GBR - Geology of Britannic Repair

19th International Exhibition of the Venice Architecture Biennale 2025: The British Pavilion was commissioned by the British Council, and curated by Cave_bureau, Kathryn Yusoff and Owen Hopkins.

Architecture is an earth practice. Every building is an intervention in the earth’s geology, its materials deriving ultimately from the ground. As a consequence architecture has long acted as both a manifestation and driver of ongoing processes of geological extraction, which have led to the present climate emergency unfolding globally. These extractive processes are bound up with the history and present realities of colonialism of which the Anthropocene – the geological age of humans – is the outcome. The architecture that’s come to define this era has broken the deep connections that have long existed between people, ecology and land.

Disrupted neoclassical facade of the British Pavilion, titled ‘Double Vision’ using a veil of carbon and clay taking the shape of a Kenyan Maasai Manyatta home.

Curatorial Focus

Re-centring architecture’s relationship to geology as crucial to how we understand its past and present, but also to how we might re-orient its future otherwise.
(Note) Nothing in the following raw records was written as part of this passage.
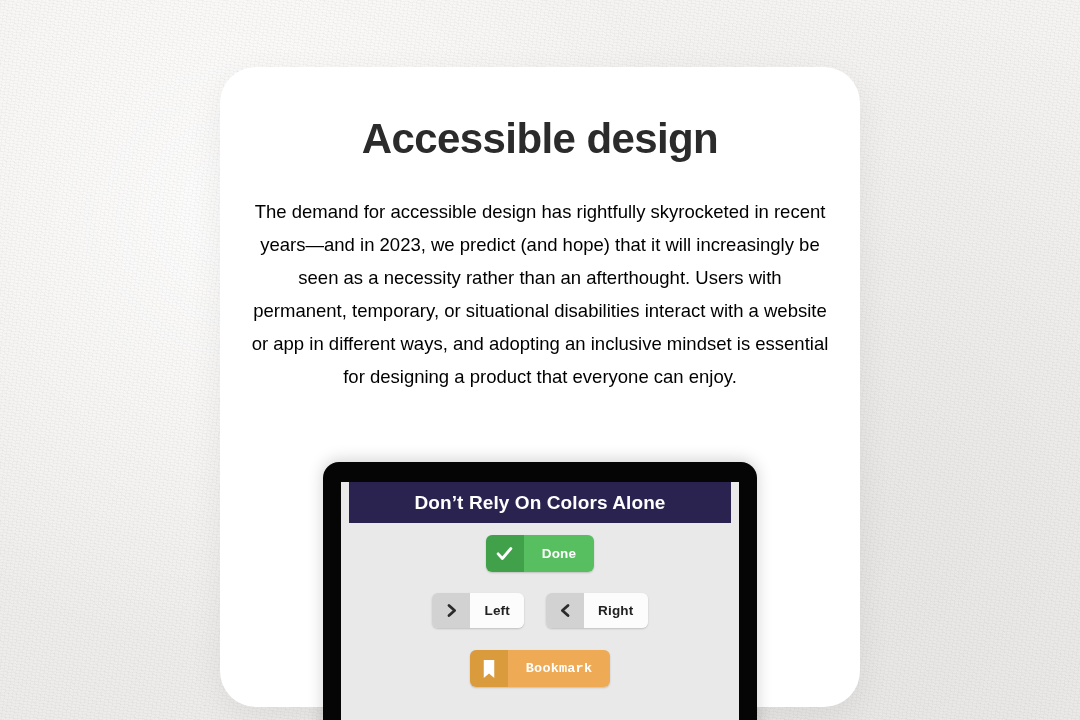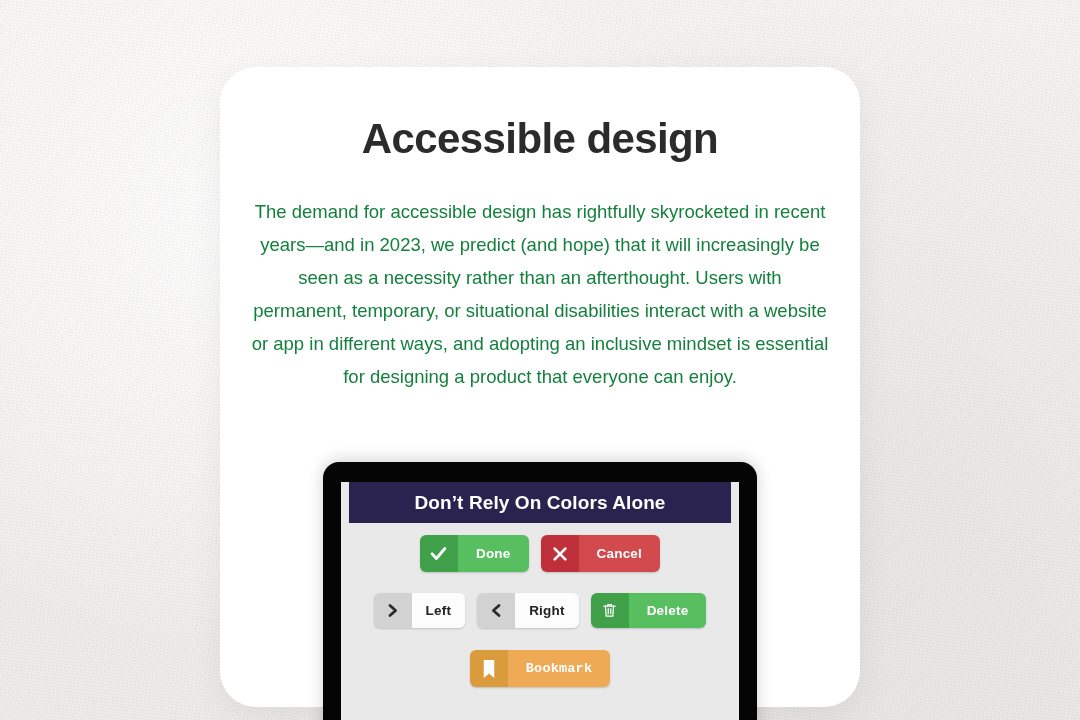"The demand for accessible design" #body-copy { color: #15803d -> #000000 }
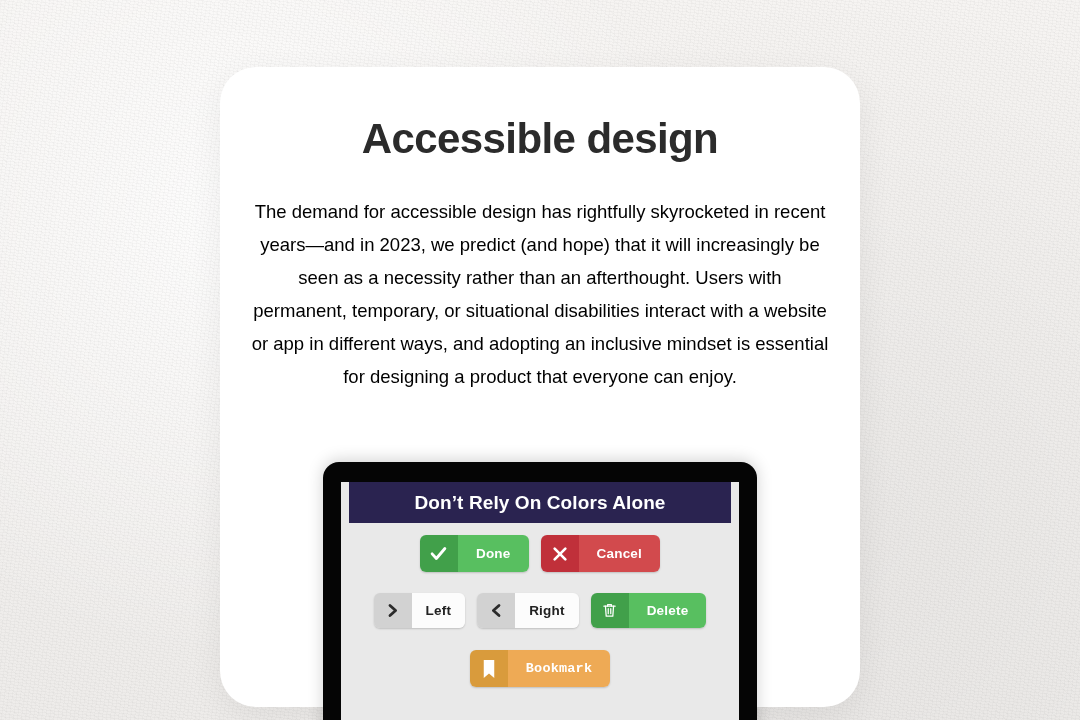"Done" .btn-row { gap: 12px -> 22px }
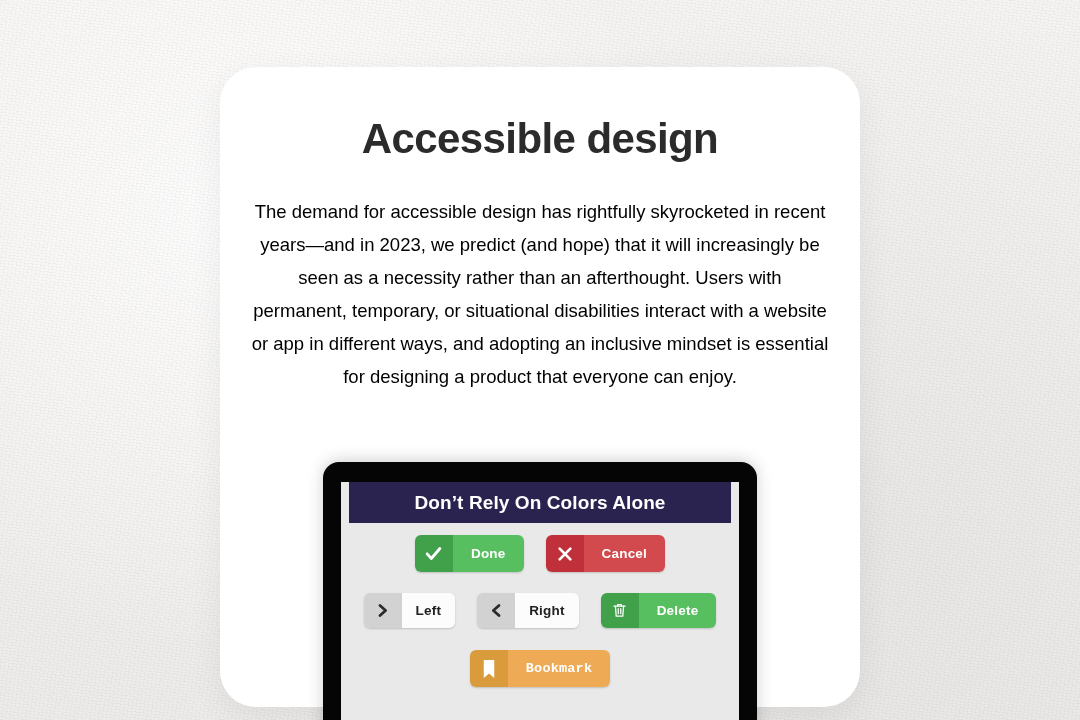"Cancel" div.ui-btn { html: <div> <span> <svg> <line></line> <line></line> </svg> </span> <span>Cancel</span> </div> -> none }
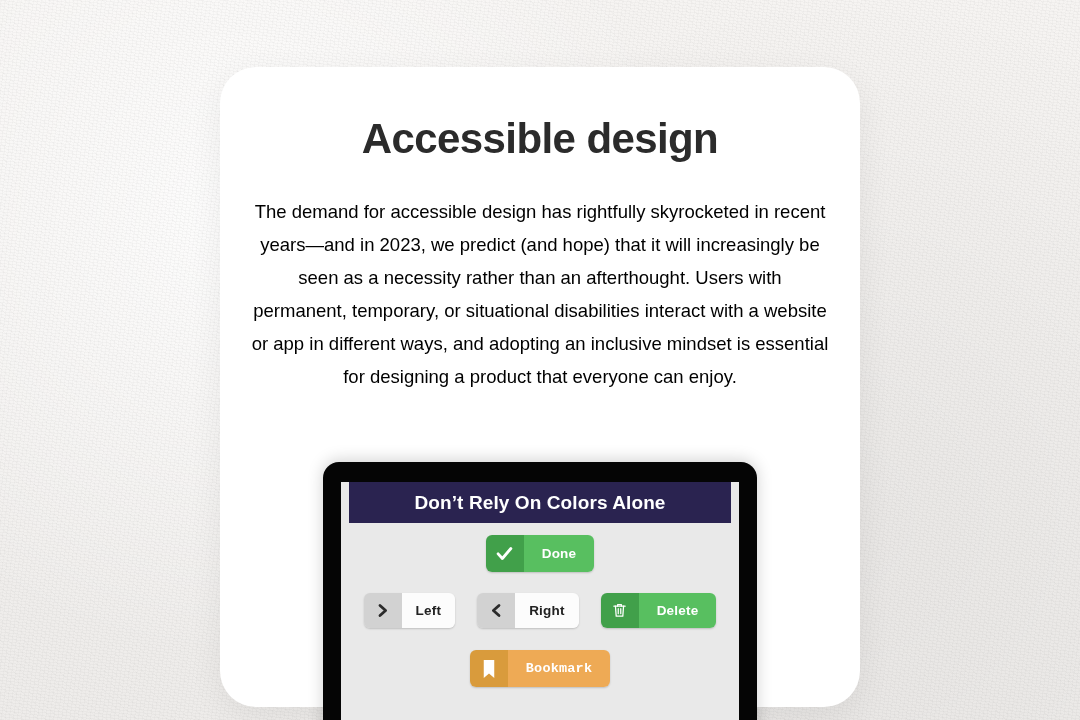"Delete" div.ui-btn { html: <div> <span> <svg> <line></line> <path></path> <path></path> <line></line> <line></line> </svg> </span> <span>Delete</span> </div> -> none }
GBR: Geology of Britannic Repair is a unique UK-Kenya collaboration that seeks to unearth such “other architectures” that offer possibilities for repair, restitution and renewal.
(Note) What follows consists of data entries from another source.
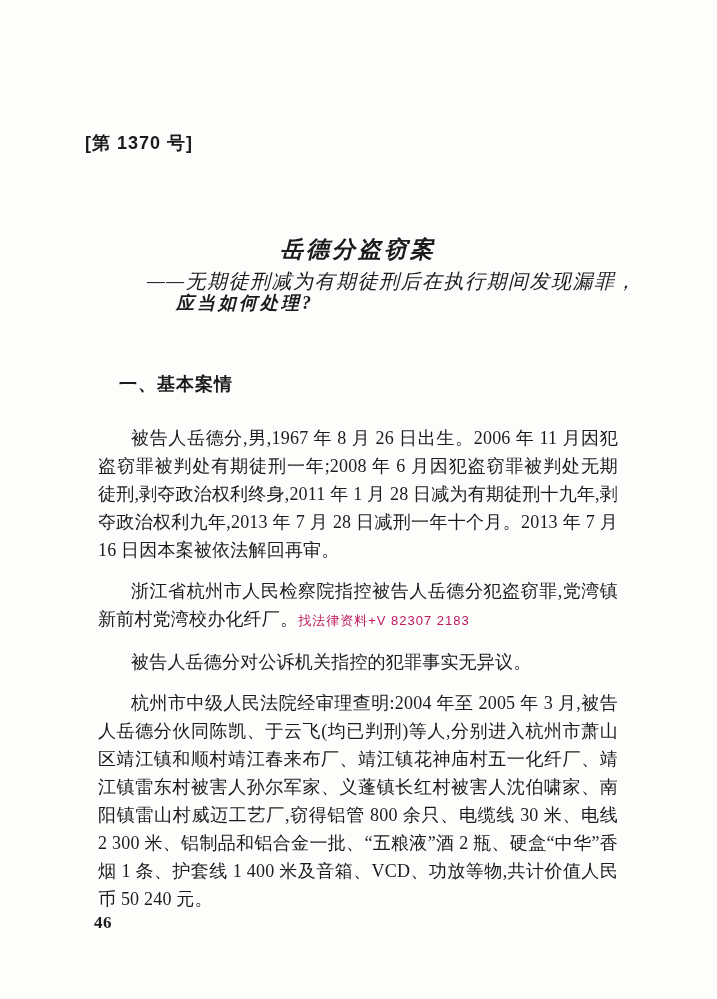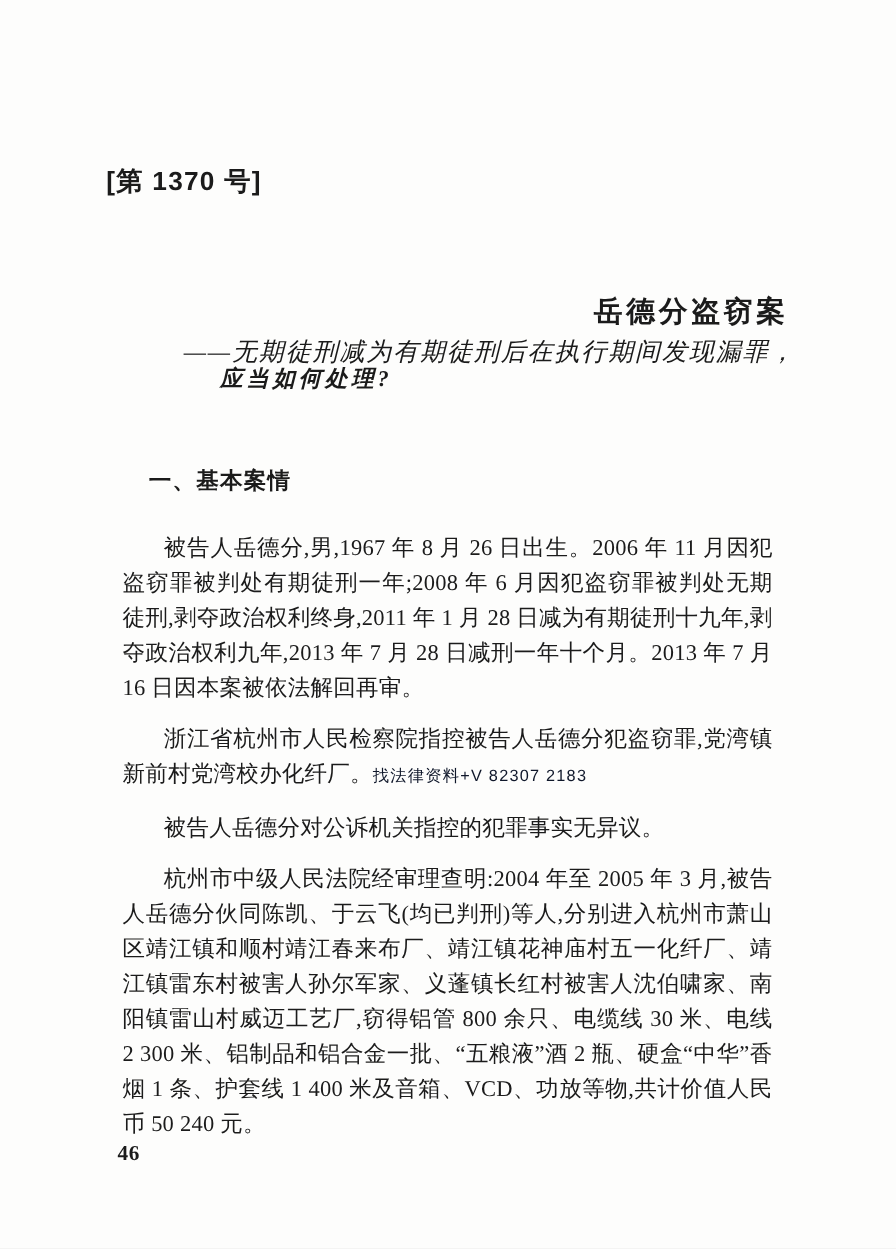"[第 1370 号]" .case-number { font-size: 21px -> 18px }
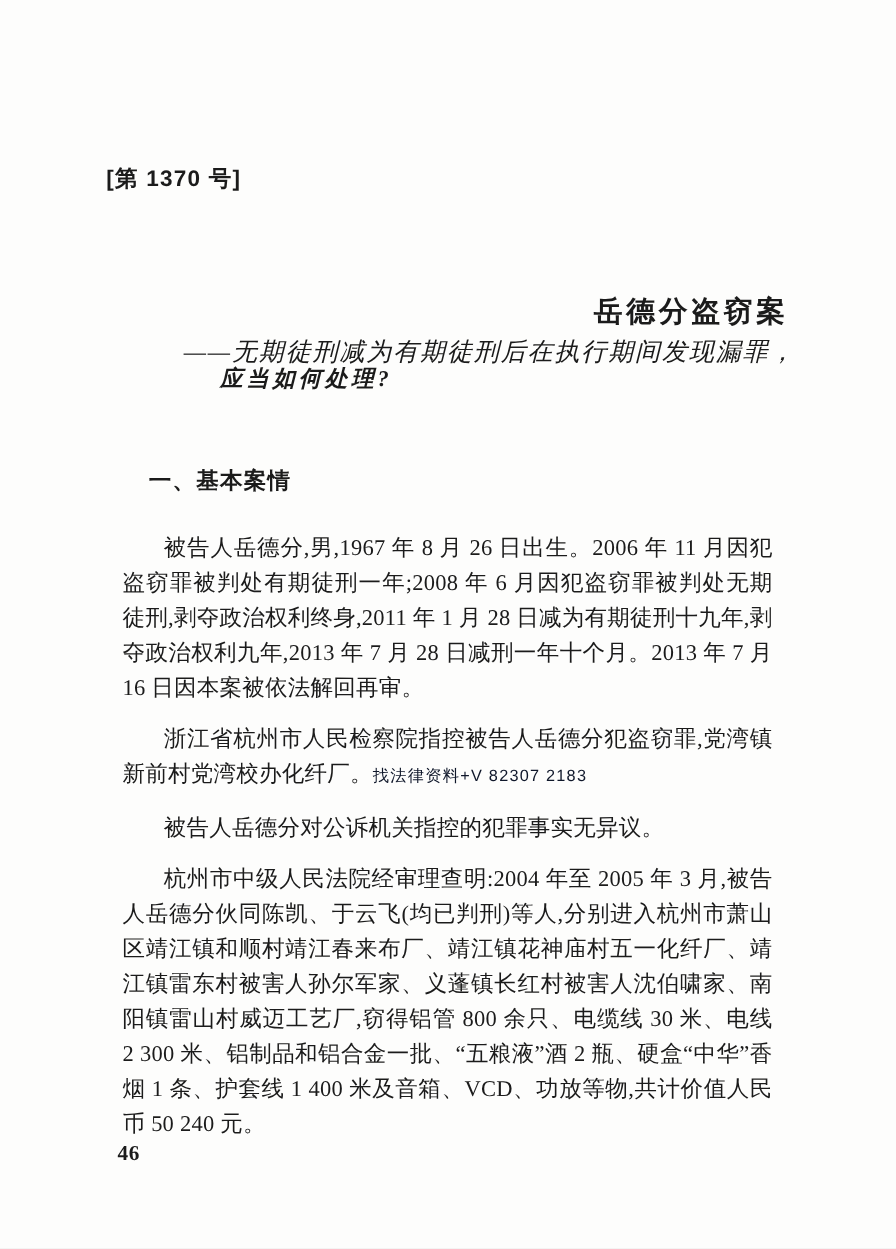"岳德分盗窃案" .title { font-style: none -> italic; text-align: right -> center }
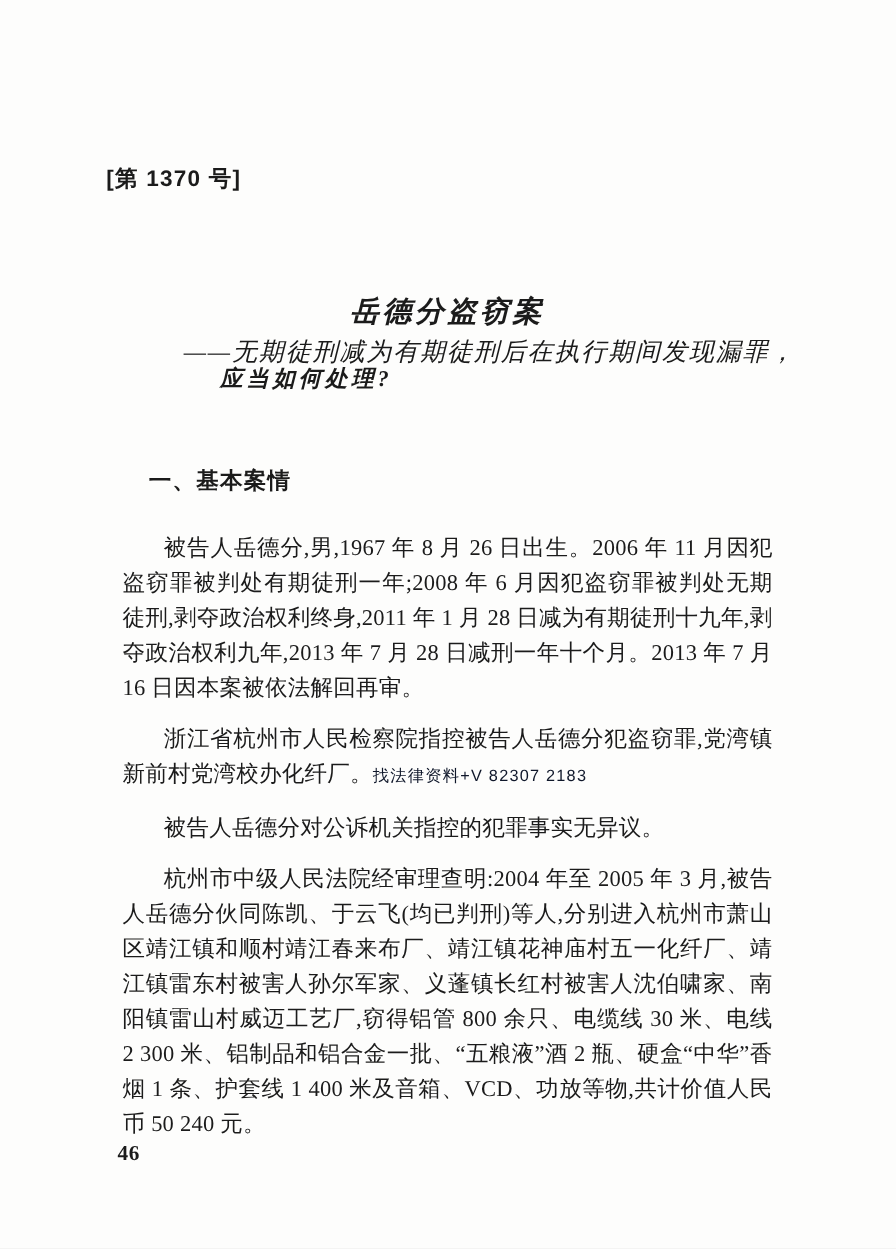"找法律资料+V 82307 2183" .watermark { color: #0f172a -> #be185d }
The exhibition’s geographical, geological and conceptual focus stems from the British Pavilion’s pivotal alignment along an axis that runs between Britain to the north-west, and Kenya and the Great Rift Valley to the south-east. Emerging from this “rift” are a series of installations that propose architectures defined by their relationship to the ground, their resistance to conventional, extractive ways of working, and that are resilient in the face of climate breakdown and social and political upheaval.

Rather than offering solutions, the exhibition aims to unlock what architecture and colonialism have long marginalised, activating the British Pavilion as a site for reimagining the relationship between architecture and the earth.

Photography by Dudley Waltzer

Double Vision: “A veil of carbon and clay.”

What do you see when you look at this building? The neo-classical façade or the veil that  enshrouds it?

The veil’s shape is inspired by the form of the Kenyan Maasai people’s traditional manyatta dwellings. Built from locally sourced branches applied with mud, cow dung, urine and ash, manyattas are characterised by their single entrance and curved profile. They can be quickly built and rebuilt to suit a nomadic way of life.

The agricultural waste briquettes, clay, and glass beads from which the veil is formed have multiple origins and resonances. The briquette and clay beads have emerged from the Kenyan earth and been fashioned by Kenyan hands, echoing the traditional practices of Maasai women, who are the original master builders of their homesteads. The glass beads are from India, and in this context recall the ornamental beads made in Murano which were used historically as a crude imperial currency for exchange of metals, minerals and enslaved persons.

Casting the British Pavilion in a black, brown and red hue, the veil makes visible the “other earths” that empire displaced, inverting the project of colonial conquest that forced colonised peoples to see oneself through another’s eyes. The veil obscures but it also reveals.